3rd Conference Abstracts |
Computer Laboratory, University of Cambridge
Mathematical modelling and computational simulation of dynamical systems are useful tools for refining and checking hypotheses about linguistic evolution. I compare macro-evolutionary models, which typically assume non-overlapping generations and in infinite populations to achieve analytic tractability, to stochastic micro-evolutionary models, which typically trade analytic tractability for more realistic demographic assumptions (e.g. Renshaw, 1991). The predictions of a macro and micro model for a simple linguistic example are dramatically different.
Niyogi and Berwick, 1997; Niyogi, 2000; hereafter NB) have developed a model of linguistic evolution based on a macro-evolutionary model in which languages are treated as dynamical systems, the aggregate output of a population of grammars, and evolution of the system corresponds to changes in the distribution of (variant) grammars. This distribution changes as each new generation of language learners each acquire a grammar from the data provided by their speech community ( i.e. the previous generation of learners).
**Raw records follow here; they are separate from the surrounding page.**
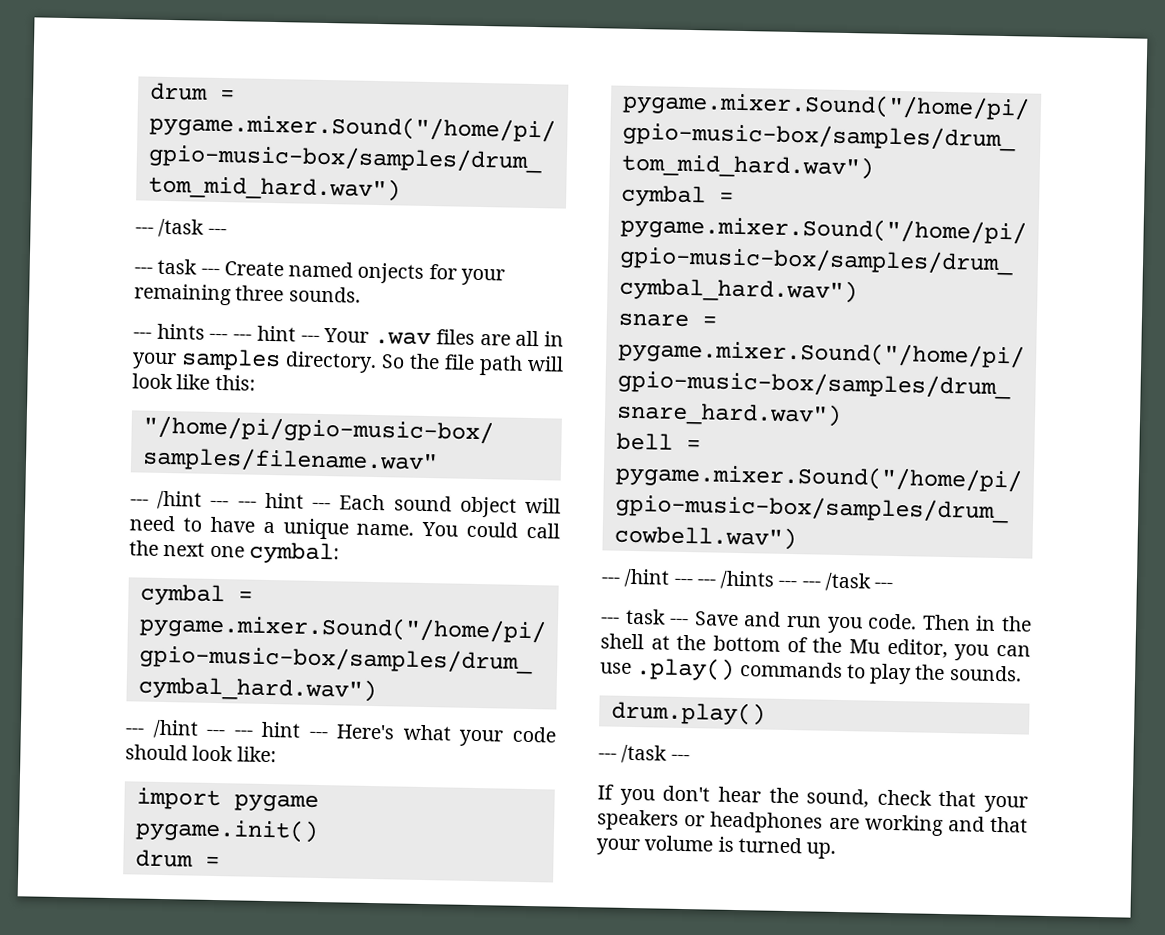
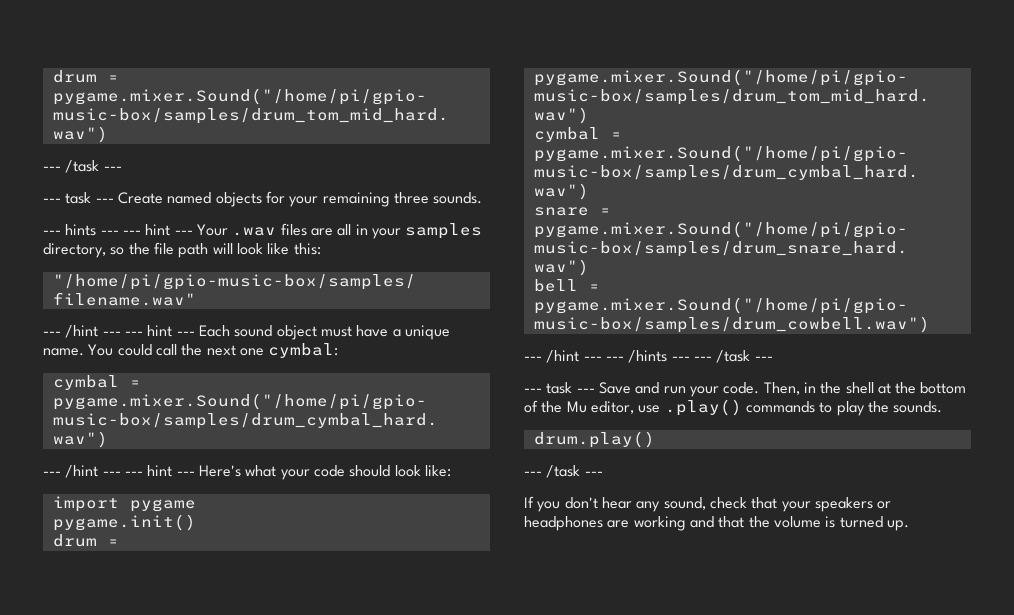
[357,262,425,284] onjects -> [215,192,262,207] objects
[285,351,405,374] directory. So -> [43,243,125,258] directory, so
[525,497,561,514] [129,515,202,532] will need to -> [320,326,352,337] must
[826,613,971,634] you code. Then -> [689,382,800,397] your code. Then,
[954,644,1031,661] you can -> (634, 407) none
[768,787,799,804] the -> [636,501,661,512] any
[596,838,640,856] your -> [748,516,770,528] the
The NB model has three main components: a class of grammars, G, from which a learner selects on the basis of data; a learning algorithm, A, used by the learner to choose a grammar, g Î G; and a probability distribution, P, with which sentences are presented to the learner. P is defined in terms of the distribution on sentences for each g Î G and the proportions of each g in the population. A dynamical system can now be defined in which each state of the system is represented by a P for state, Si, and P’ for state Si+1 can be calculated by an update rule which depends only on P, A and G. Crucially, this deterministic update rule relies on the assumption of non-overlapping generations of learners and speakers, and the abstraction to infinite populations. The former assumption makes the analytic calculation of P for each state of the system tractable and the latter abstraction amounts to the assumption that random sampling effects are irrelevant in the calculation of the proportions of learners who converge to specific grammars given P.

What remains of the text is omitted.